Short length I think is a stupid con, you want padding? By all means, eat garbage repetitive gameplay of the modern era for hour counts to make a number look appealing for bland gameplay reviewers, dialogue and wandering, puzzles and more of certain quality, for 20 hours then.
I'd rather a short game no matter how bad then padded out with bad puzzles, basic puzzles and boring tasks regardless of the scares/other things that fits the IP or not. I played Brave movie on Wii and had enough with it/fun. Played many other license games of mixed quality and shovelware of the past, not as much current era They could add items or abilities or more angles to make it kid friendly but at the same time, it would go too far and not be 'modern era accessible' design would it?
I've made puzzle maps before in games and thought about the layouts and dynamics of the puzzles for a Portal like before. I could go longer but I was limited by what I was working with and didn't want to crammed too much in. But it's a map so it's not supposed to be long and even then I had only so much ideas or dynamics I could make puzzles out of using it's core or to trick players with darkness or where to go next, etc.
Games are simple or accessible these days, Goosebumps is a licensed game for kids (plenty of old kids games had skill or difficulty to them I know I still play or pick them up on old consoles), why would they put too many complex things in or make a long game too padded and boring of puzzles and dialogue by the end?
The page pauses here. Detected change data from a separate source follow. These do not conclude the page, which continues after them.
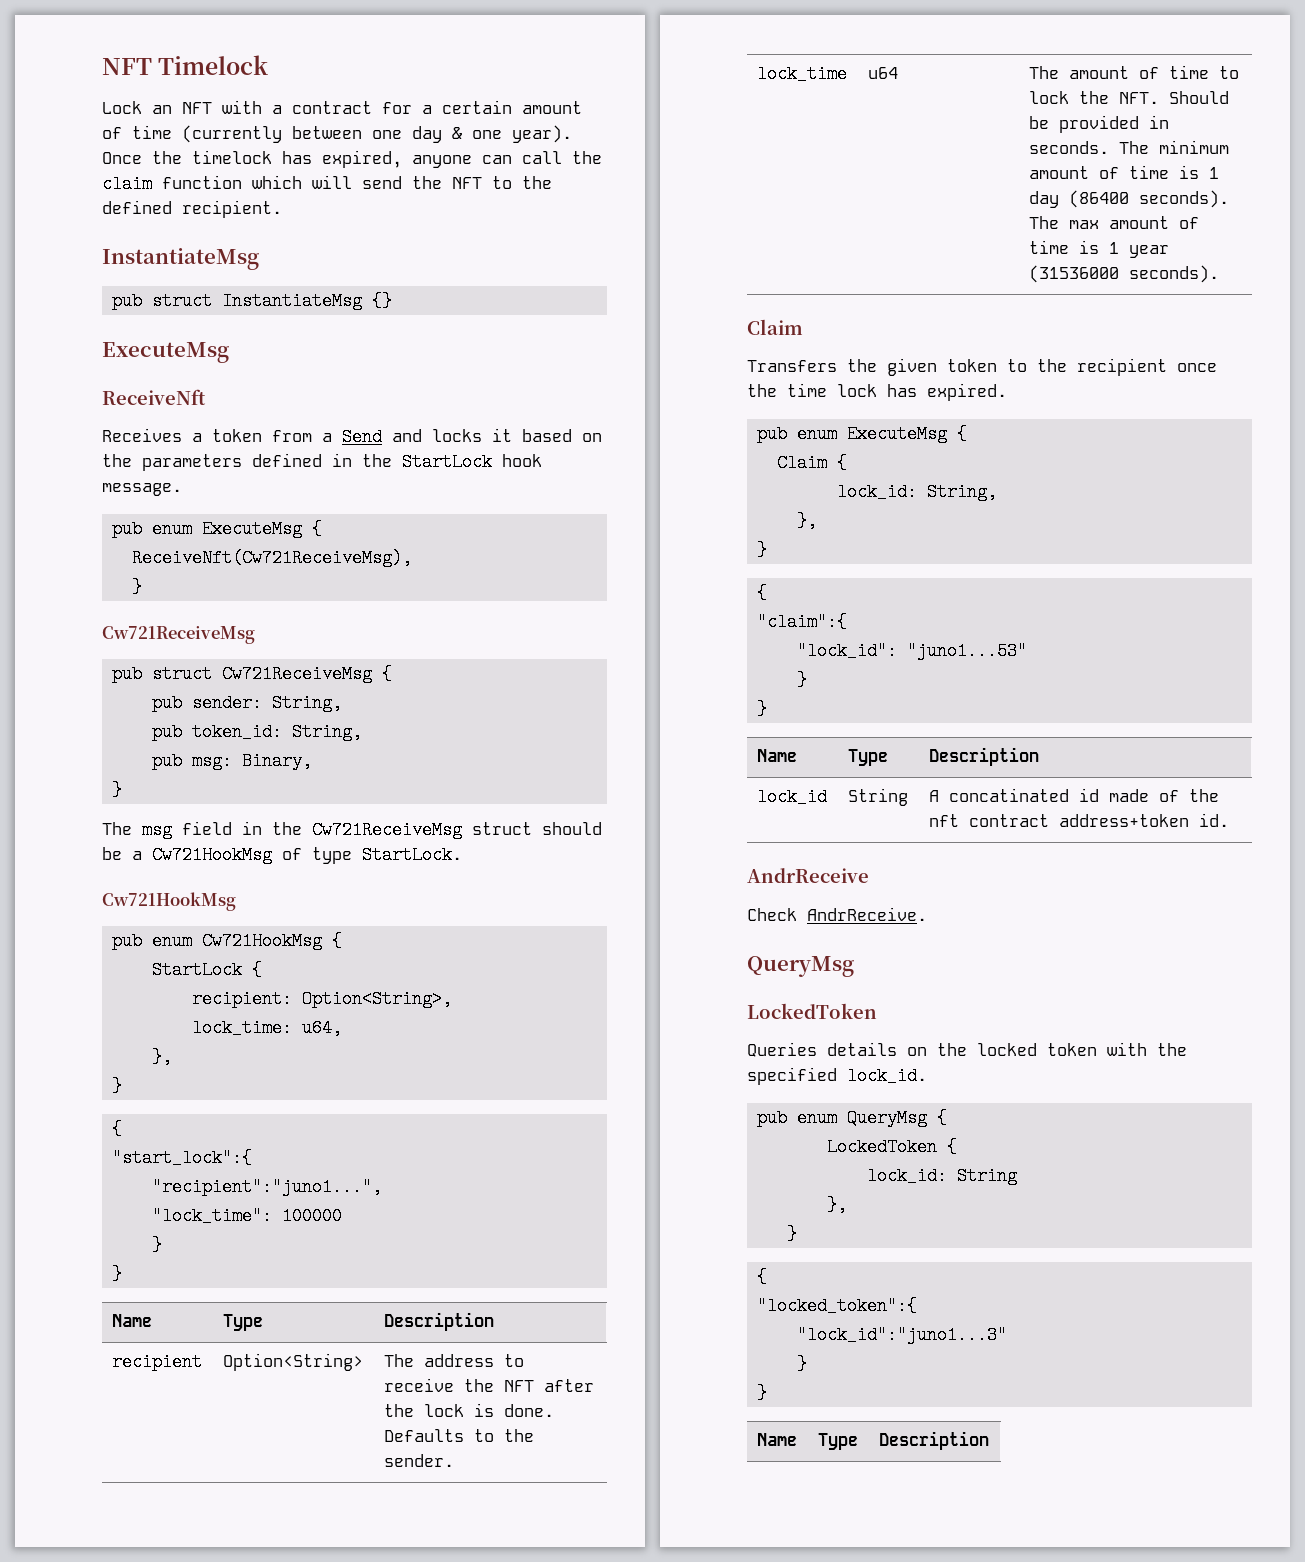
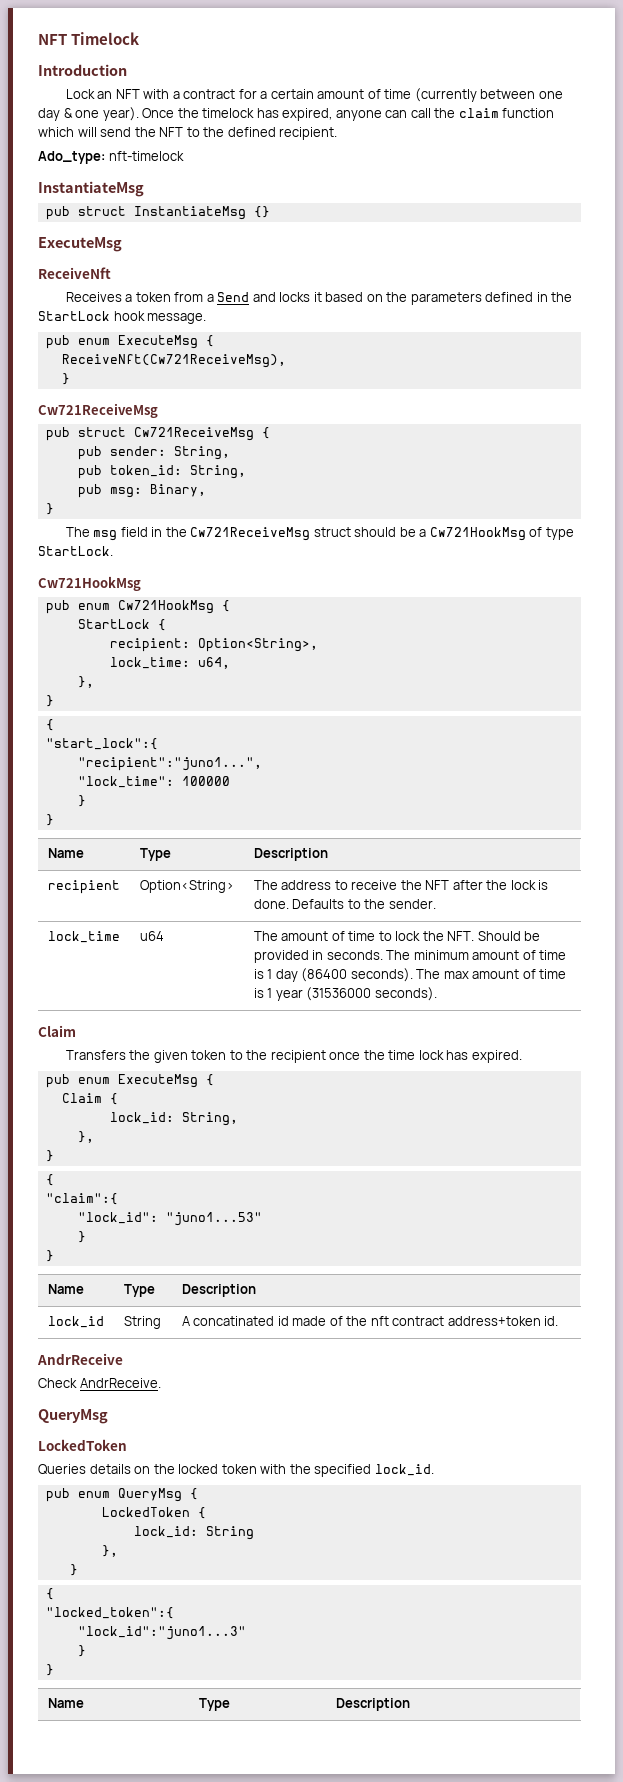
+ Introduction
+ Ado_type: nft-timelock

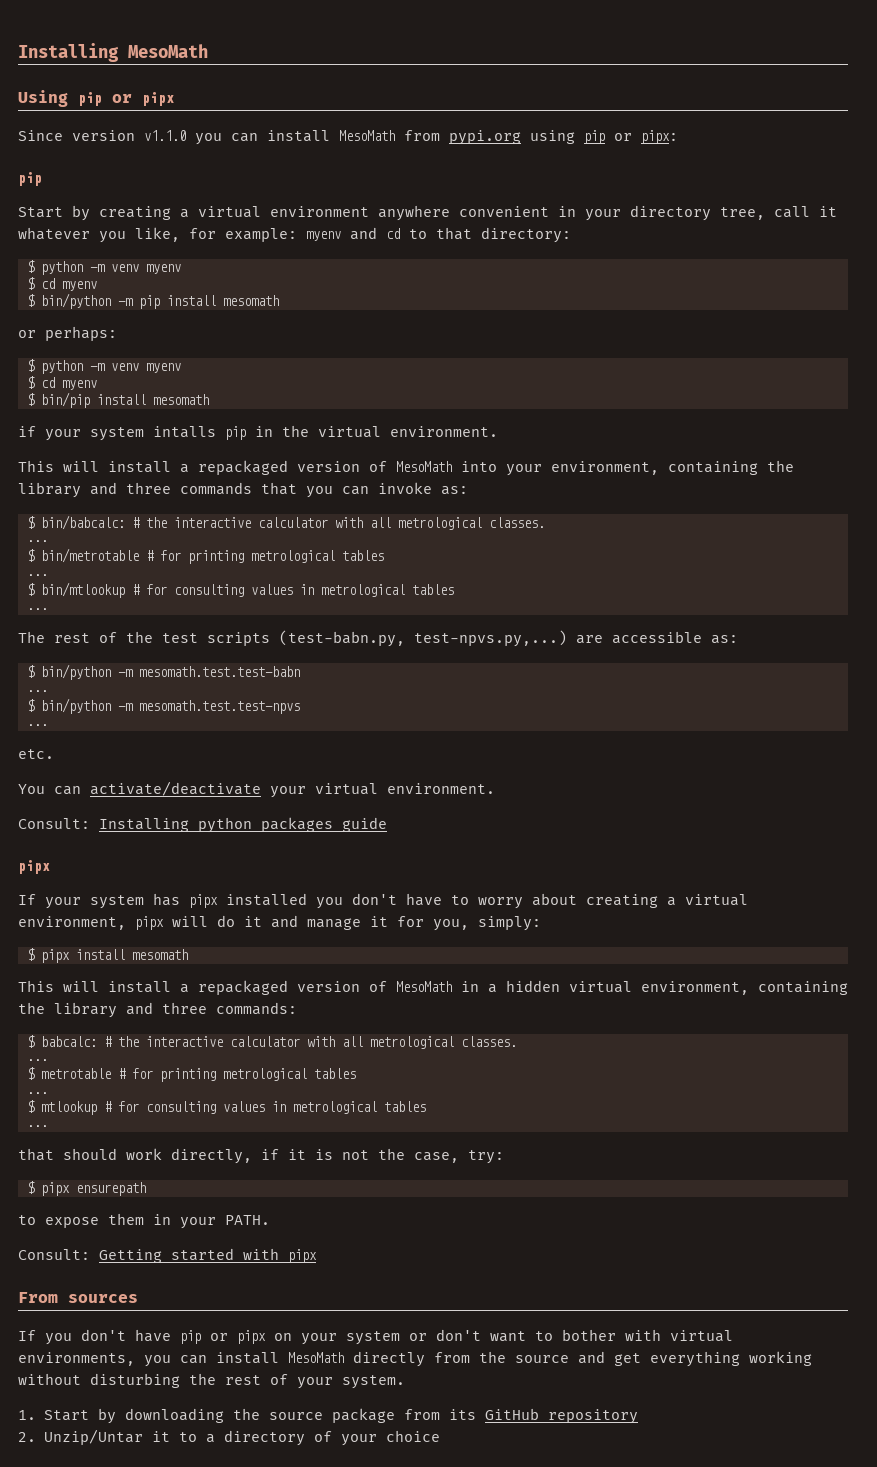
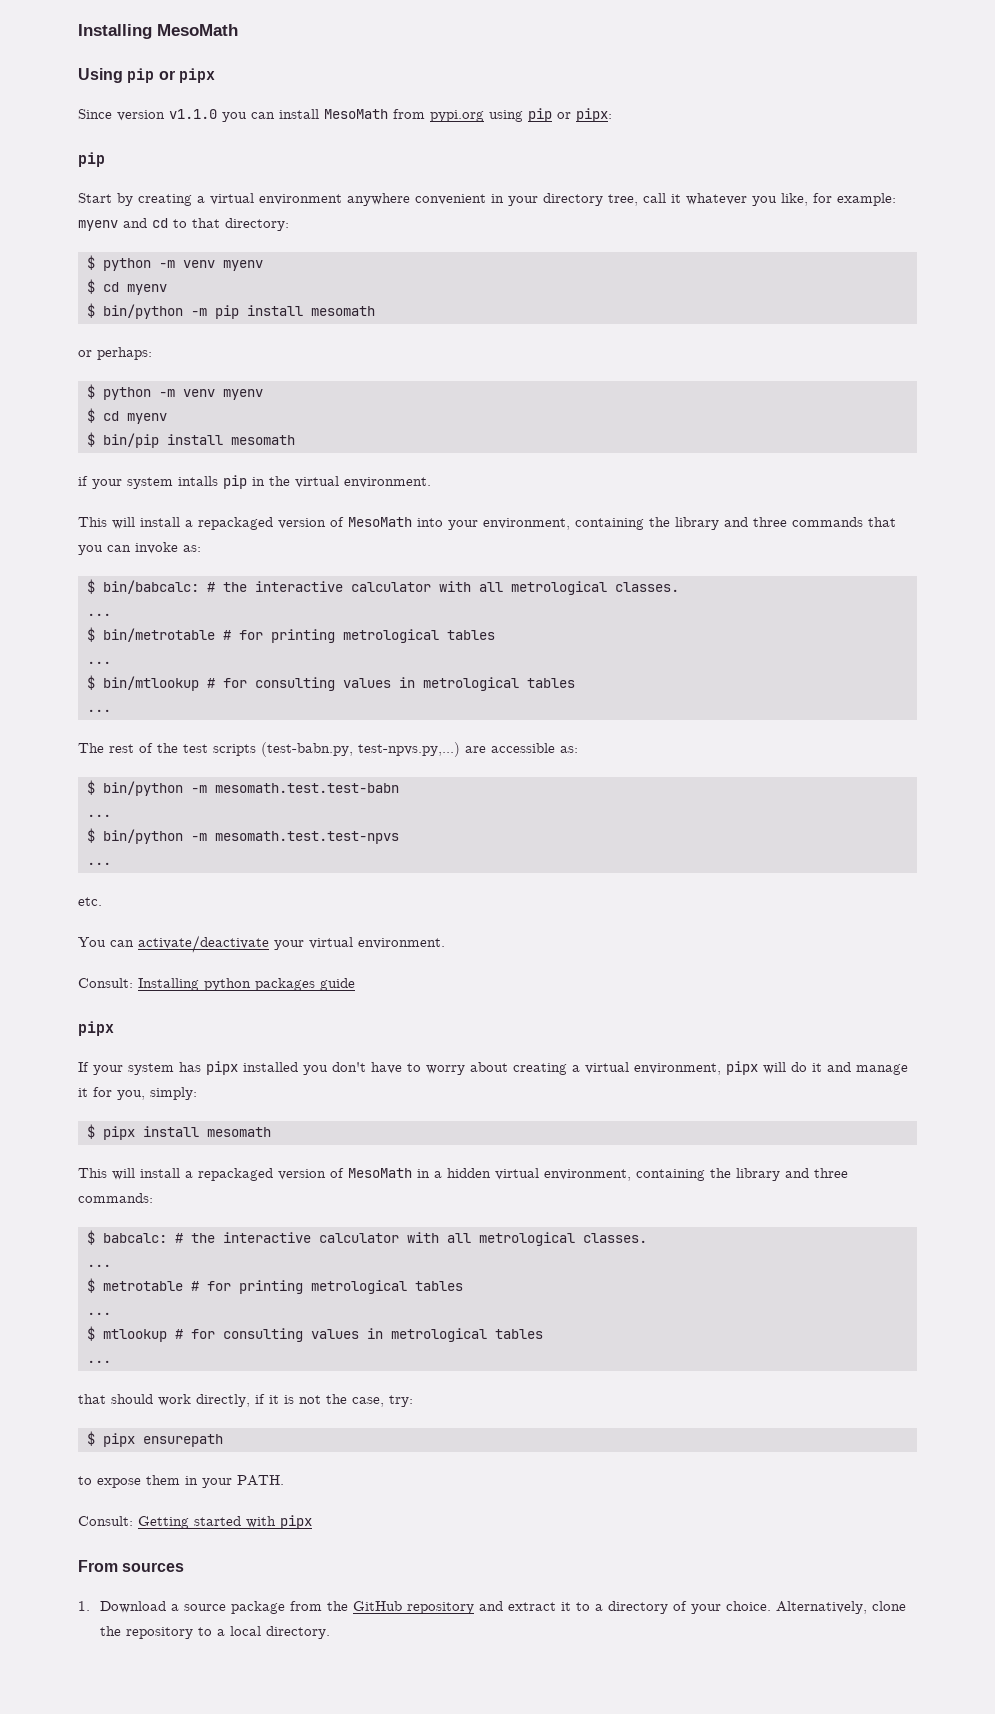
- If you don't have pip or pipx on your system or don't want to bother with virtual environments, you can install MesoMath directly from the source and get everything working without disturbing the rest of your system.
- 1. Start by downloading the source package from its GitHub repository
- 2. Unzip/Untar it to a directory of your choice
+ 1. Download a source package from the GitHub repository and extract it to a directory of your choice. Alternatively, clone the repository to a local directory.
Answer me that please? Teen/adult games are more dialogue/tone/skill trees, hardly skill based anymore either. XD
I don't play open worlds for hours, I barely play them at all, the only ones I played had platforming or more mechanically engaging ideas like Infamous Second Son, Sunset Overdrive (tower defence/platforming side missions, not boring outposts) and Gravity Rush. I play linear games or those open worlds with good ideas, not boring themes/worlds with boring tasks or 'scenarios' to do. Or skill tree garbage progression. I play old games for a reason and any modern games like that or puzzle games are usually still consistently fun. Just not the ones like this Goosebumps game anyway. Other types I mentioned.
So to me games need a hook, if puzzles are the hook then say abilities or items then by all means. Story, the licensed IP and it's quirks, whatever the case, it can be for the game's hook. They have only so much puzzles or Goosebumps type theming to work with. Have you people played puzzle games?
I play the 3D obstacle course ones not the 2D Tetris/other types and they are reasonable short length with enough depth and variety in obstacles, objects, rules to them.
^ Im baffled that a post was needed that's that long about this game it needed 2 parts 😂
@Andy22385 There is a reason I ignore people and post whatever I am thinking no matter how bad a game is.
I don't make posts for normal people.
Also 'they can make a review' but I can't make a post like a review length or speculation or questioning pros/cons. Some people have their head on backwards of standards. No wonder people don't think.